Difference listings:
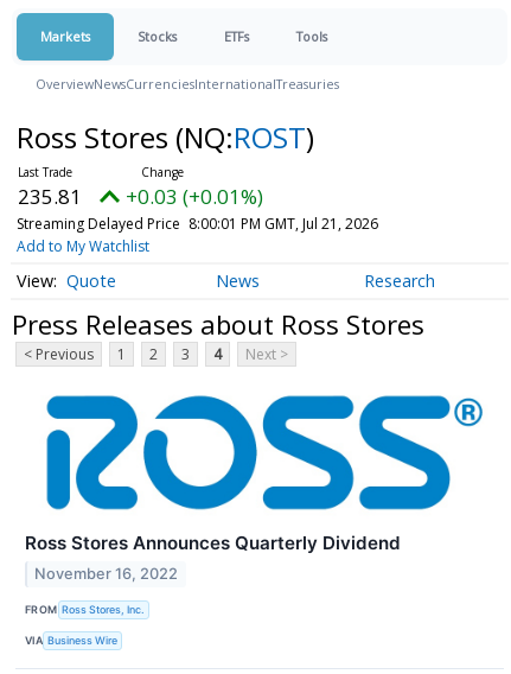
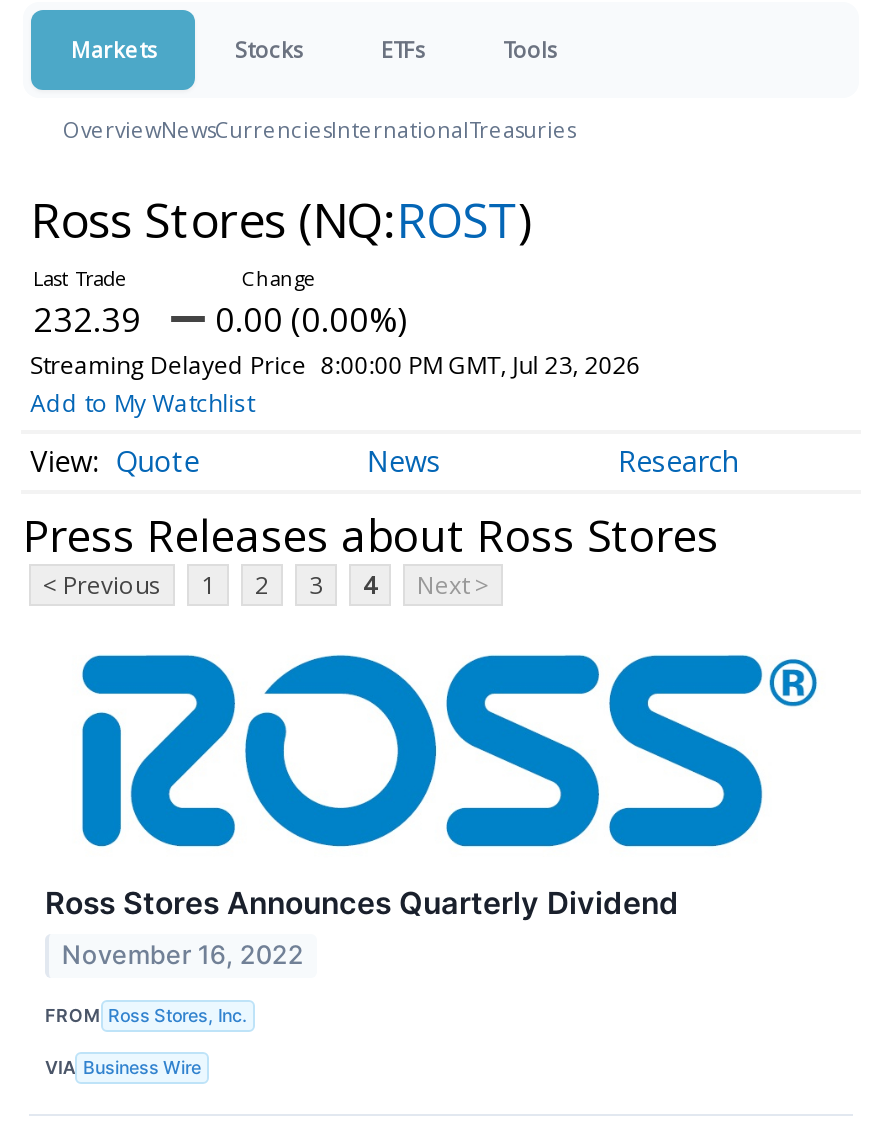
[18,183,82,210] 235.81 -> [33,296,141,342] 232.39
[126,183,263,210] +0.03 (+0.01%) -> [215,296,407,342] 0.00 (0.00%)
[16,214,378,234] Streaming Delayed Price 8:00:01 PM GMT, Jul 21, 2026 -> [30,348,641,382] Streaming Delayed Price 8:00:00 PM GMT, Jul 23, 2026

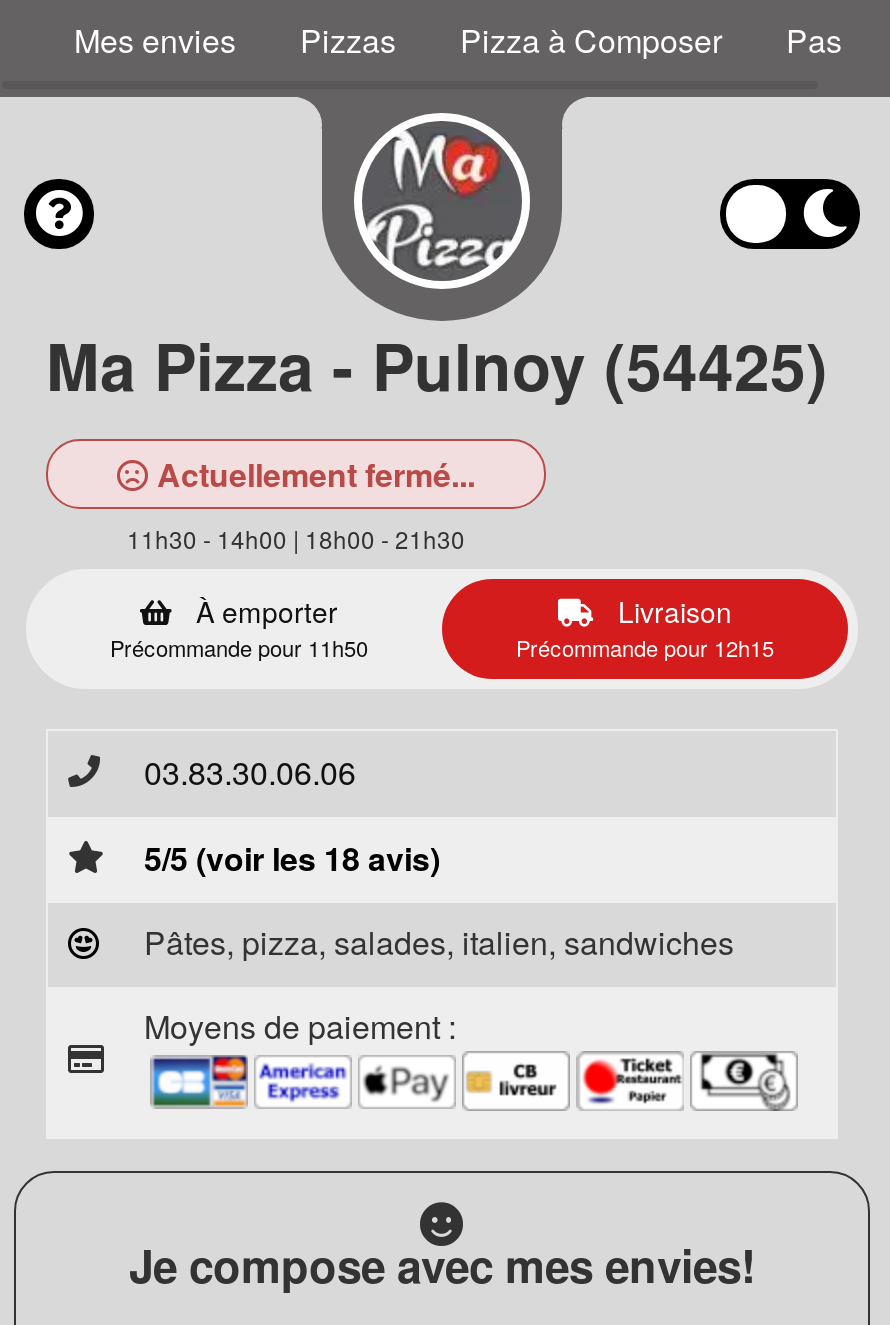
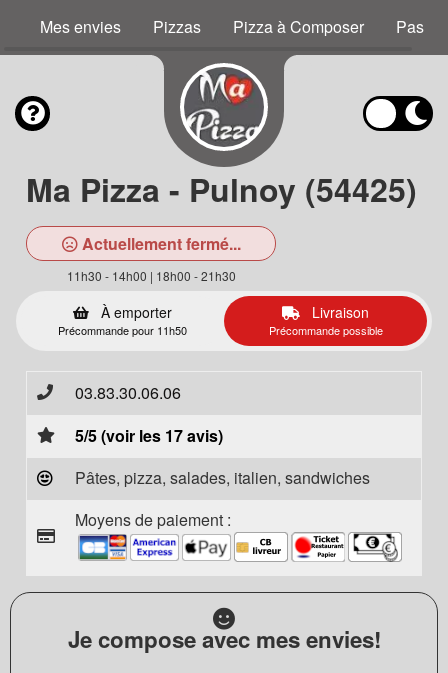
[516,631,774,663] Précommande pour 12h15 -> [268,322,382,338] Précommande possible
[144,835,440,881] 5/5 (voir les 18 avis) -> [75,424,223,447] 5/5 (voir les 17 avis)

DIRECTIONS — Start at the line with "[516,631,774,663] Précommande pour" and stop at the end of the records. Write those lines out exactly and add nothing.

TASK SOLUTION —
[516,631,774,663] Précommande pour 12h15 -> [268,322,382,338] Précommande possible
[144,835,440,881] 5/5 (voir les 18 avis) -> [75,424,223,447] 5/5 (voir les 17 avis)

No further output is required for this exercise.